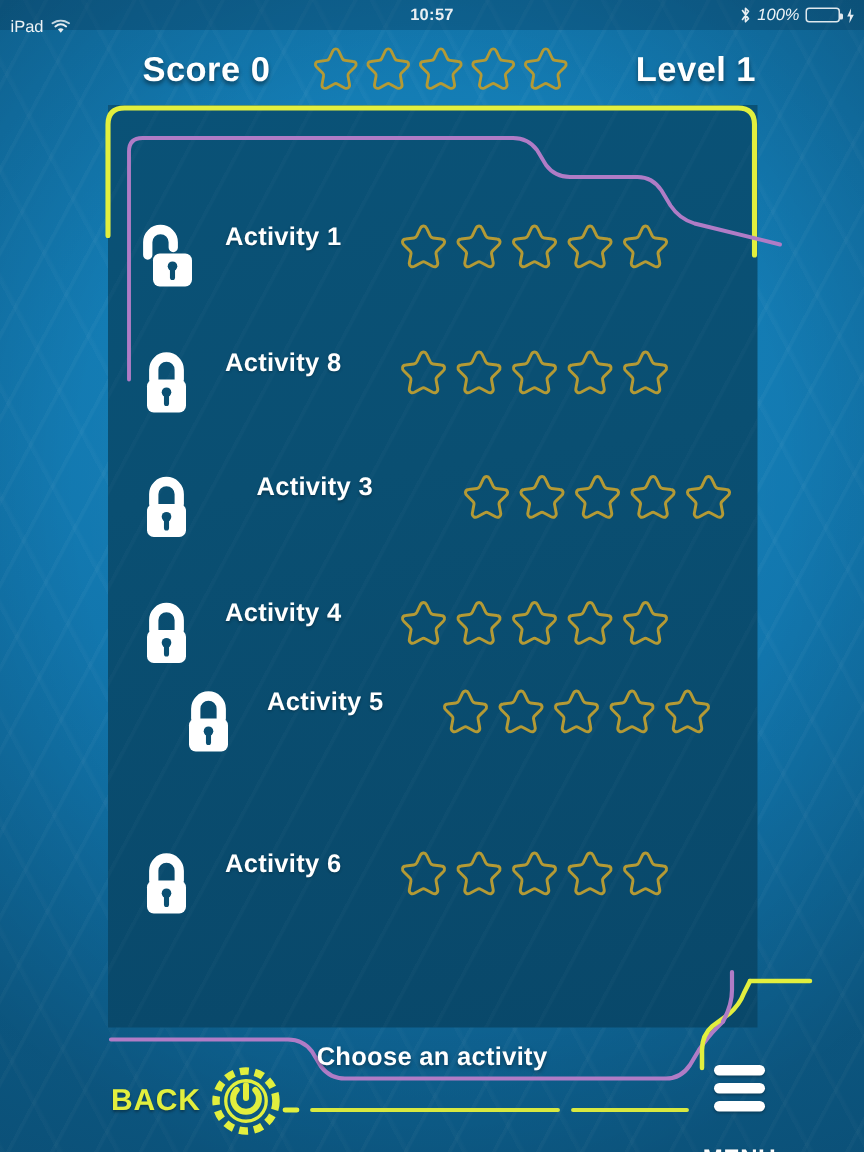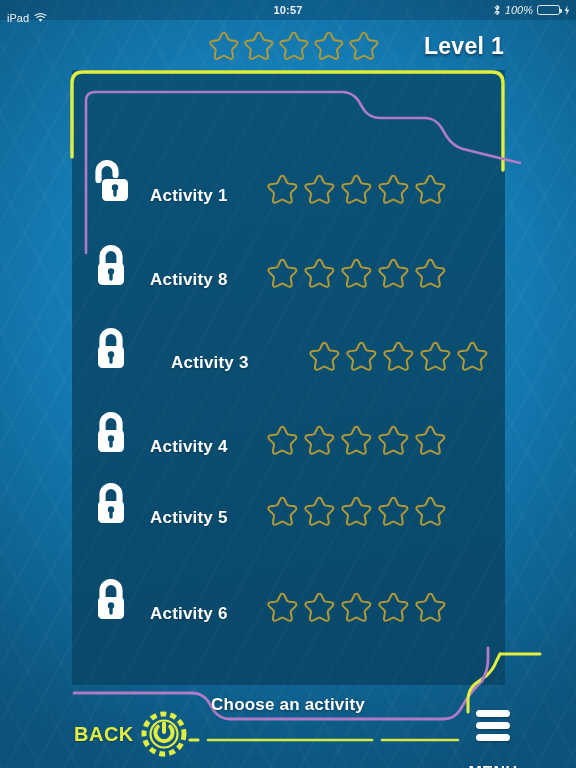--- a/index.html
+++ b/index.html
@@ -294,6 +294,9 @@
   </div>
 
   <div id="hud">
+    <div id="score-label">
+      <span>Score 0</span>
+    </div>
     <div id="hud-stars">
         <svg width="32" height="32" viewBox="0 0 32 32">
           <path d="M16 2.6 C16.9 2.6 17.5 3.3 17.9 4.1 L20.2 9.0 C20.6 9.8 21.2 10.2 22.0 10.3 L27.4 11.0 C28.4 11.1 29.2 11.7 29.4 12.5 C29.6 13.4 29.2 14.2 28.5 14.9 L24.6 18.7 C24.0 19.3 23.8 20.0 24.0 20.8 L25.0 26.2 C25.2 27.2 24.9 28.1 24.1 28.6 C23.4 29.1 22.5 29.0 21.7 28.6 L16.9 26.0 C16.2 25.6 15.5 25.6 14.8 26.0 L10.0 28.6 C9.2 29.0 8.3 29.1 7.6 28.6 C6.8 28.1 6.5 27.2 6.7 26.2 L7.7 20.8 C7.9 20.0 7.7 19.3 7.1 18.7 L3.2 14.9 C2.5 14.2 2.1 13.4 2.3 12.5 C2.5 11.7 3.3 11.1 4.3 11.0 L9.7 10.3 C10.5 10.2 11.1 9.8 11.5 9.0 L13.8 4.1 C14.2 3.3 14.8 2.6 16 2.6 Z" fill="none" stroke="#b49a35" stroke-width="1.9" stroke-linejoin="round"></path>

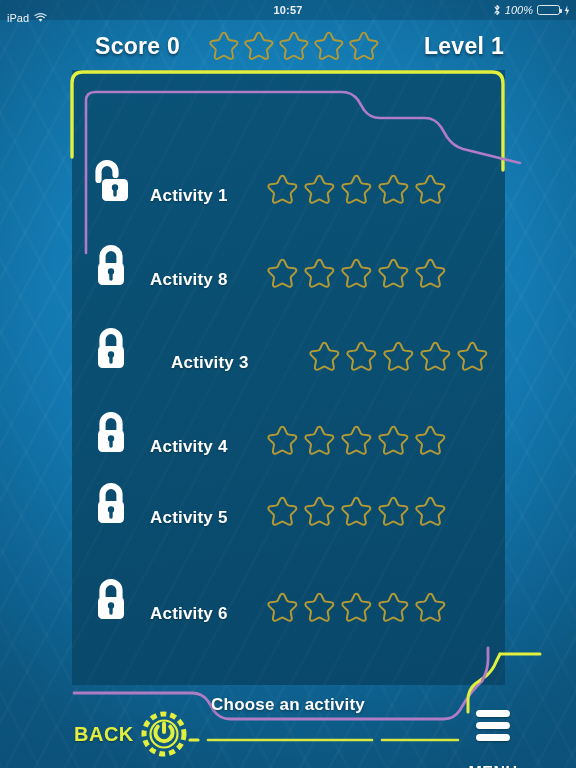--- a/index.html
+++ b/index.html
@@ -170,7 +170,7 @@
     width: 433px;
     height: 58px;
     display: flex;
-    align-items: flex-end;
+    align-items: flex-start;
   }
   .lock-slot {
     width: 78px;

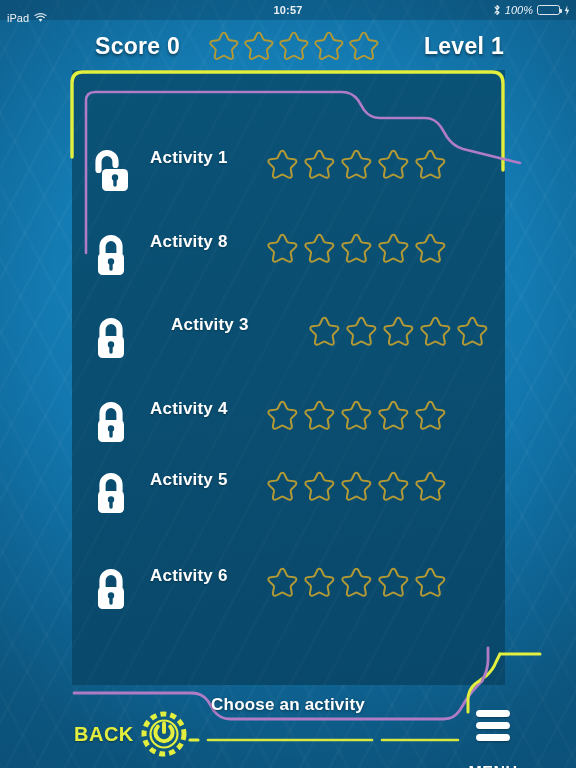--- a/index.html
+++ b/index.html
@@ -432,7 +432,7 @@
           </svg>
         </div>
       </div>
-      <div class="row" style="top: 400px;">
+      <div class="row" style="top: 388px; margin-left: 28px;">
         <div class="lock-slot">
           <svg width="40" height="48" viewBox="0 0 40 48">
             <path d="M11.5 21 L11.5 14.5 A8.5 8.5 0 0 1 28.5 14.5 L28.5 21" fill="none" stroke="#ffffff" stroke-width="6.2" stroke-linecap="round"></path>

= = =

Problem description ▸
All of the data, minus its pictures, should be repeated exactly.

Answer for this exercise ▸
--- a/index.html
+++ b/index.html
@@ -294,6 +294,9 @@
   </div>
 
   <div id="hud">
+    <div id="score-label">
+      <span>Score 0</span>
+    </div>
     <div id="hud-stars">
         <svg width="32" height="32" viewBox="0 0 32 32">
           <path d="M16 2.6 C16.9 2.6 17.5 3.3 17.9 4.1 L20.2 9.0 C20.6 9.8 21.2 10.2 22.0 10.3 L27.4 11.0 C28.4 11.1 29.2 11.7 29.4 12.5 C29.6 13.4 29.2 14.2 28.5 14.9 L24.6 18.7 C24.0 19.3 23.8 20.0 24.0 20.8 L25.0 26.2 C25.2 27.2 24.9 28.1 24.1 28.6 C23.4 29.1 22.5 29.0 21.7 28.6 L16.9 26.0 C16.2 25.6 15.5 25.6 14.8 26.0 L10.0 28.6 C9.2 29.0 8.3 29.1 7.6 28.6 C6.8 28.1 6.5 27.2 6.7 26.2 L7.7 20.8 C7.9 20.0 7.7 19.3 7.1 18.7 L3.2 14.9 C2.5 14.2 2.1 13.4 2.3 12.5 C2.5 11.7 3.3 11.1 4.3 11.0 L9.7 10.3 C10.5 10.2 11.1 9.8 11.5 9.0 L13.8 4.1 C14.2 3.3 14.8 2.6 16 2.6 Z" fill="none" stroke="#b49a35" stroke-width="1.9" stroke-linejoin="round"></path>

--- a/index.html
+++ b/index.html
@@ -170,7 +170,7 @@
     width: 433px;
     height: 58px;
     display: flex;
-    align-items: flex-end;
+    align-items: flex-start;
   }
   .lock-slot {
     width: 78px;

--- a/index.html
+++ b/index.html
@@ -432,7 +432,7 @@
           </svg>
         </div>
       </div>
-      <div class="row" style="top: 400px;">
+      <div class="row" style="top: 388px; margin-left: 28px;">
         <div class="lock-slot">
           <svg width="40" height="48" viewBox="0 0 40 48">
             <path d="M11.5 21 L11.5 14.5 A8.5 8.5 0 0 1 28.5 14.5 L28.5 21" fill="none" stroke="#ffffff" stroke-width="6.2" stroke-linecap="round"></path>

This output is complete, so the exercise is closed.